Determine the count of lines containing "font" in the entries below and return only that figure.

○ ○ ○ ○ ○

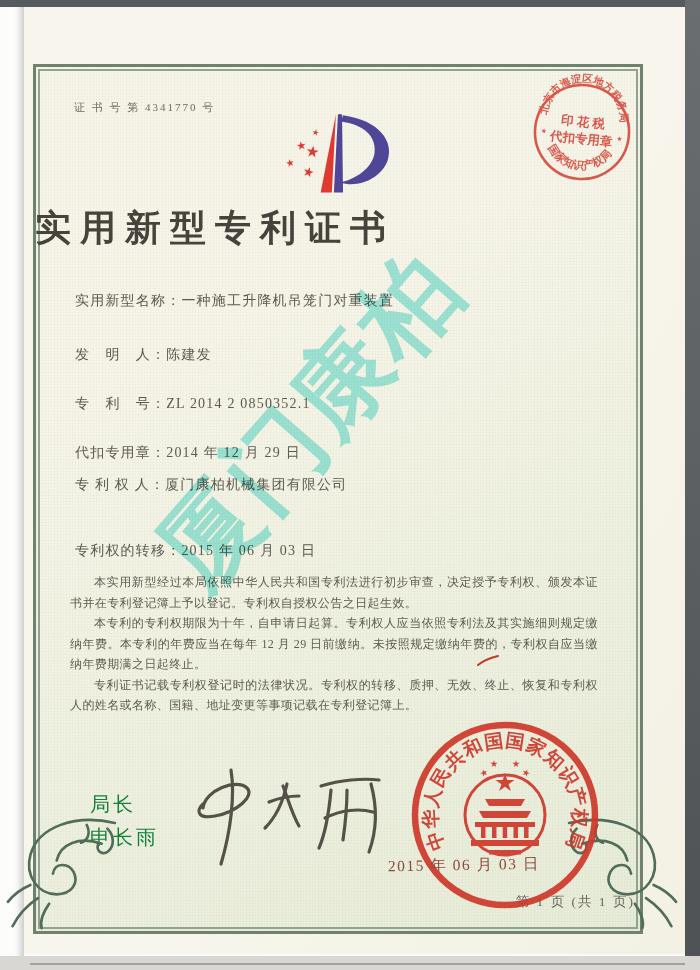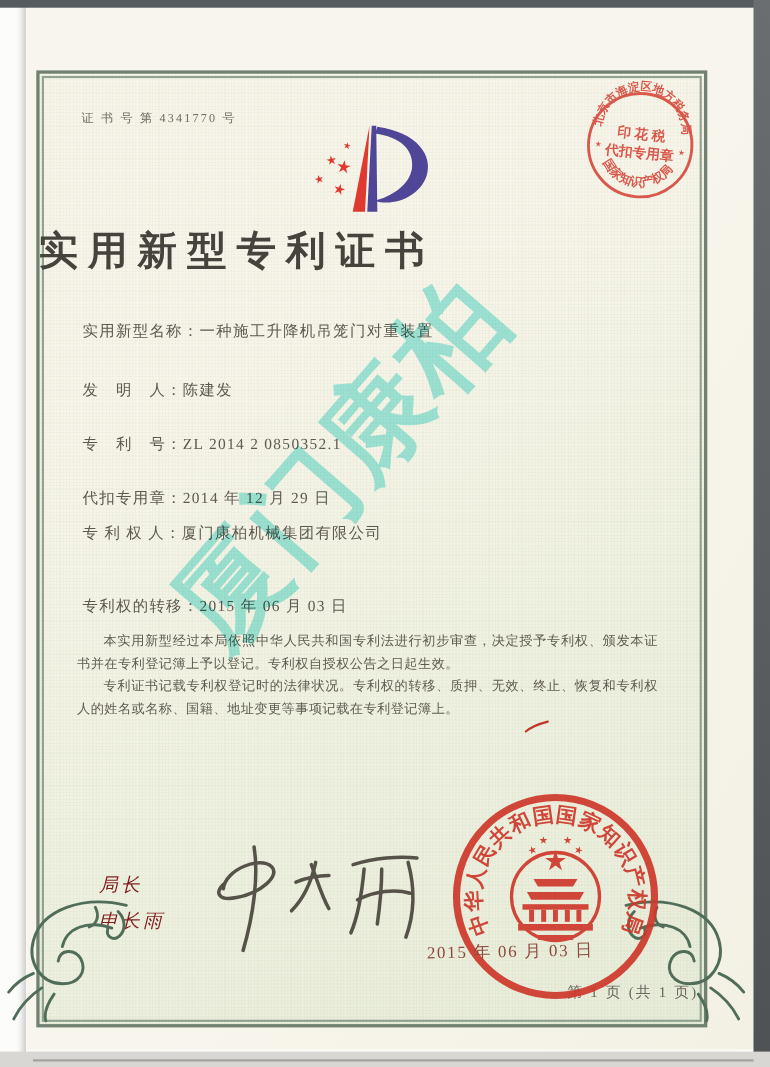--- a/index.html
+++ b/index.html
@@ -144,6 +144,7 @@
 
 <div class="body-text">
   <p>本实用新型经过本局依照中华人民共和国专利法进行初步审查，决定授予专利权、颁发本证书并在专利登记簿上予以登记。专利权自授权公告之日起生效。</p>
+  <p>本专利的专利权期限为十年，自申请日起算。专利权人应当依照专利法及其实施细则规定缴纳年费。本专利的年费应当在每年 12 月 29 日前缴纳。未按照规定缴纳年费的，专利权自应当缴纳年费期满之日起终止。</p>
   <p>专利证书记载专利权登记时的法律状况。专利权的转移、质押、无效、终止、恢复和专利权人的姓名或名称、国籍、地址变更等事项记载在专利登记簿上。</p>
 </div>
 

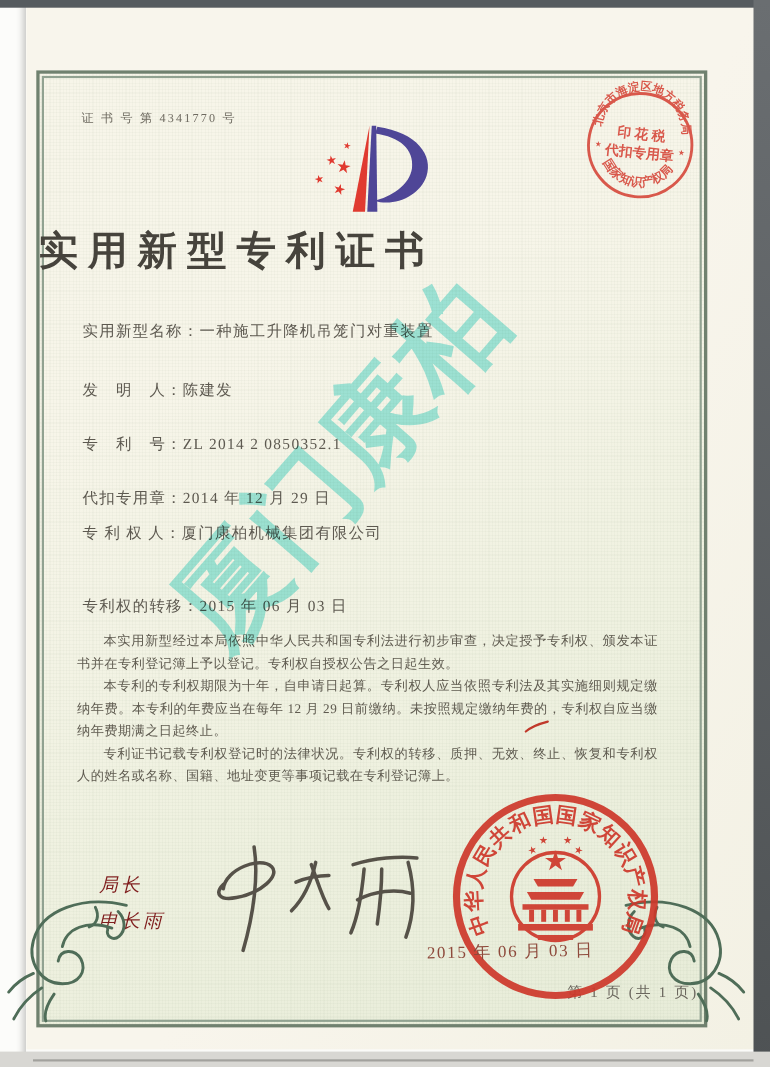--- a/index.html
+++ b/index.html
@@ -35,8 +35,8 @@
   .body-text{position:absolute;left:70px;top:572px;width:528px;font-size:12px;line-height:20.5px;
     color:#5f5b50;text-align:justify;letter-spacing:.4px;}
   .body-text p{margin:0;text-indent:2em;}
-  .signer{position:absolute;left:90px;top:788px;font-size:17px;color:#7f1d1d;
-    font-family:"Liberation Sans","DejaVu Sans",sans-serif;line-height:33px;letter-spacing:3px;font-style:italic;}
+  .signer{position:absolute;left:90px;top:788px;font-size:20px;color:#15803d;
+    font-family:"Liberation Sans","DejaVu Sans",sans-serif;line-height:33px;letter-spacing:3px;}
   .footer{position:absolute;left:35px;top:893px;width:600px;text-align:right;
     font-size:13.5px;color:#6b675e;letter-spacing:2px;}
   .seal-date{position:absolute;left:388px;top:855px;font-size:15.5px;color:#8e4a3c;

○ ○ ○ ○ ○

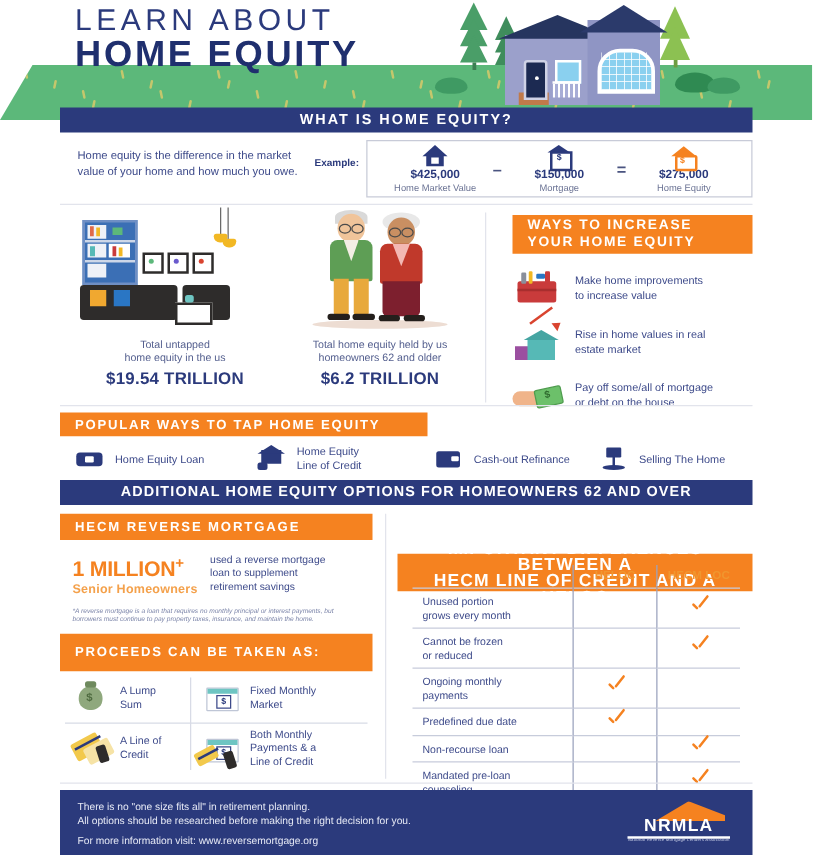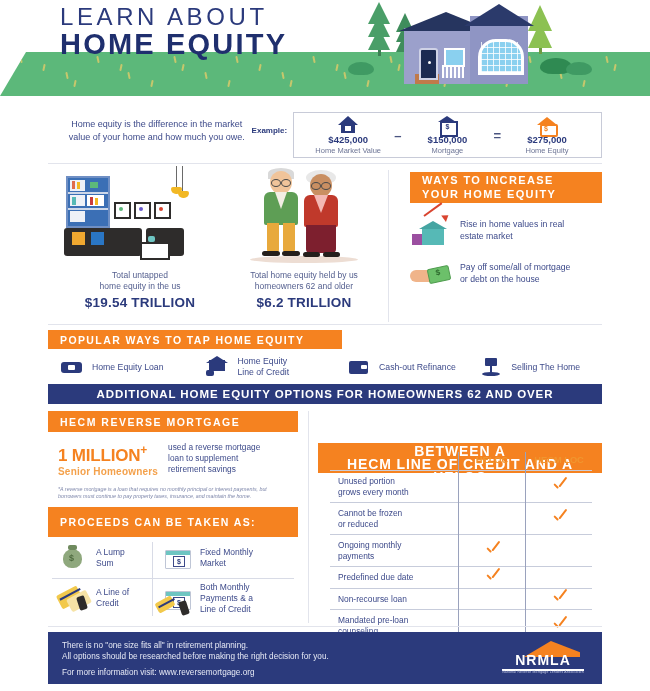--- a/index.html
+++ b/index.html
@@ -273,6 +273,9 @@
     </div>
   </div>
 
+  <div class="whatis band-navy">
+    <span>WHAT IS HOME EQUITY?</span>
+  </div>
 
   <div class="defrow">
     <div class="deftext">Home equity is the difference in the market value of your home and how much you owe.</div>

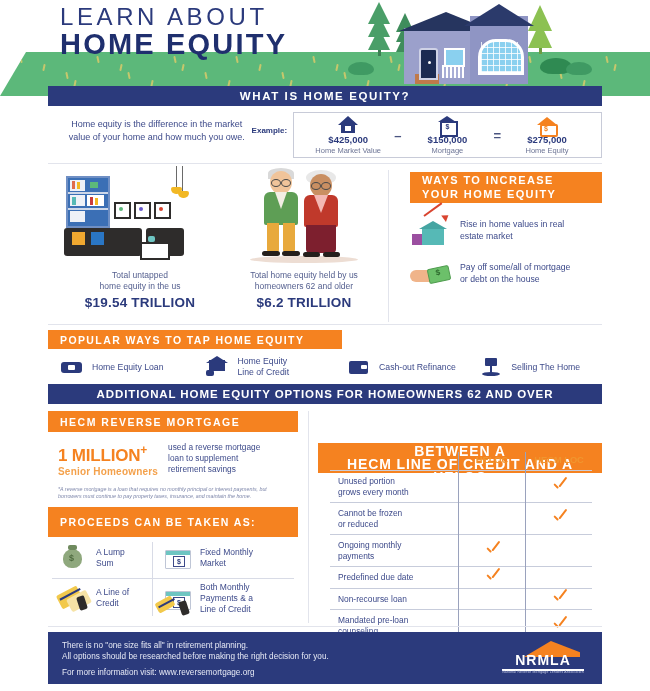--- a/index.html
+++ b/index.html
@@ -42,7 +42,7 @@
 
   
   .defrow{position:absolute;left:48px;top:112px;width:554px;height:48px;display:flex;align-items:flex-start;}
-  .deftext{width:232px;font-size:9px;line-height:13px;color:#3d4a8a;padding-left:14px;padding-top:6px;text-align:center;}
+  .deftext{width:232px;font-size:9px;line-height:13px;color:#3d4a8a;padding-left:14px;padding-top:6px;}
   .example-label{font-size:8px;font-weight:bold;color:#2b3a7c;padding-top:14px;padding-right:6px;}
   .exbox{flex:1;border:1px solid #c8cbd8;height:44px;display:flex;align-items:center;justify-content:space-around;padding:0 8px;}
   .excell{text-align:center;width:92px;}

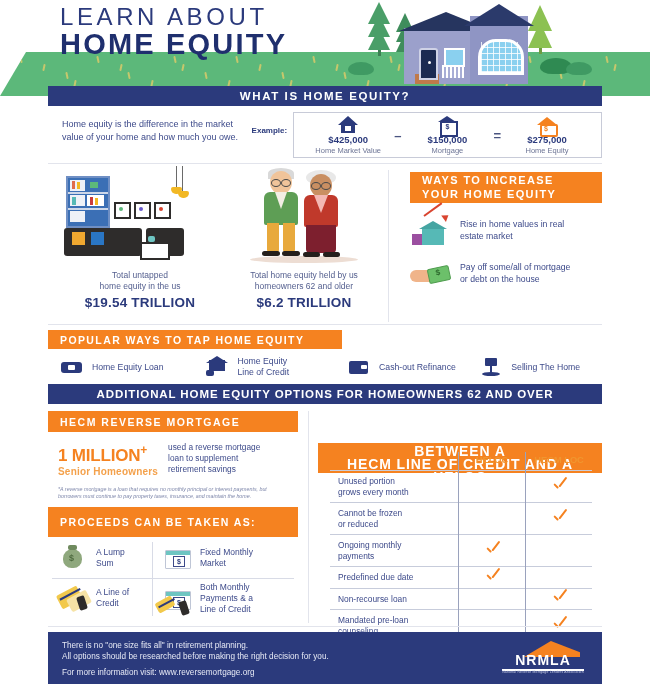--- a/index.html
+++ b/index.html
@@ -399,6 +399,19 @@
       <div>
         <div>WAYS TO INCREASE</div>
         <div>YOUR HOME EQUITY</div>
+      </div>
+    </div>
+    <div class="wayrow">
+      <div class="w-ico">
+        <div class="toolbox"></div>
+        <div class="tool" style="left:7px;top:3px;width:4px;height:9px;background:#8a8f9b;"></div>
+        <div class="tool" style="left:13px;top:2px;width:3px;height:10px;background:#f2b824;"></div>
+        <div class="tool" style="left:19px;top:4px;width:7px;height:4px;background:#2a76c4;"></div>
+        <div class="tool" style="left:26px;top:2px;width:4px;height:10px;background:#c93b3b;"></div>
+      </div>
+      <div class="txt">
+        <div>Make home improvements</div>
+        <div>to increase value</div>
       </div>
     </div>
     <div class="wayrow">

○ ○ ○ ○ ○

SOLUTION:
10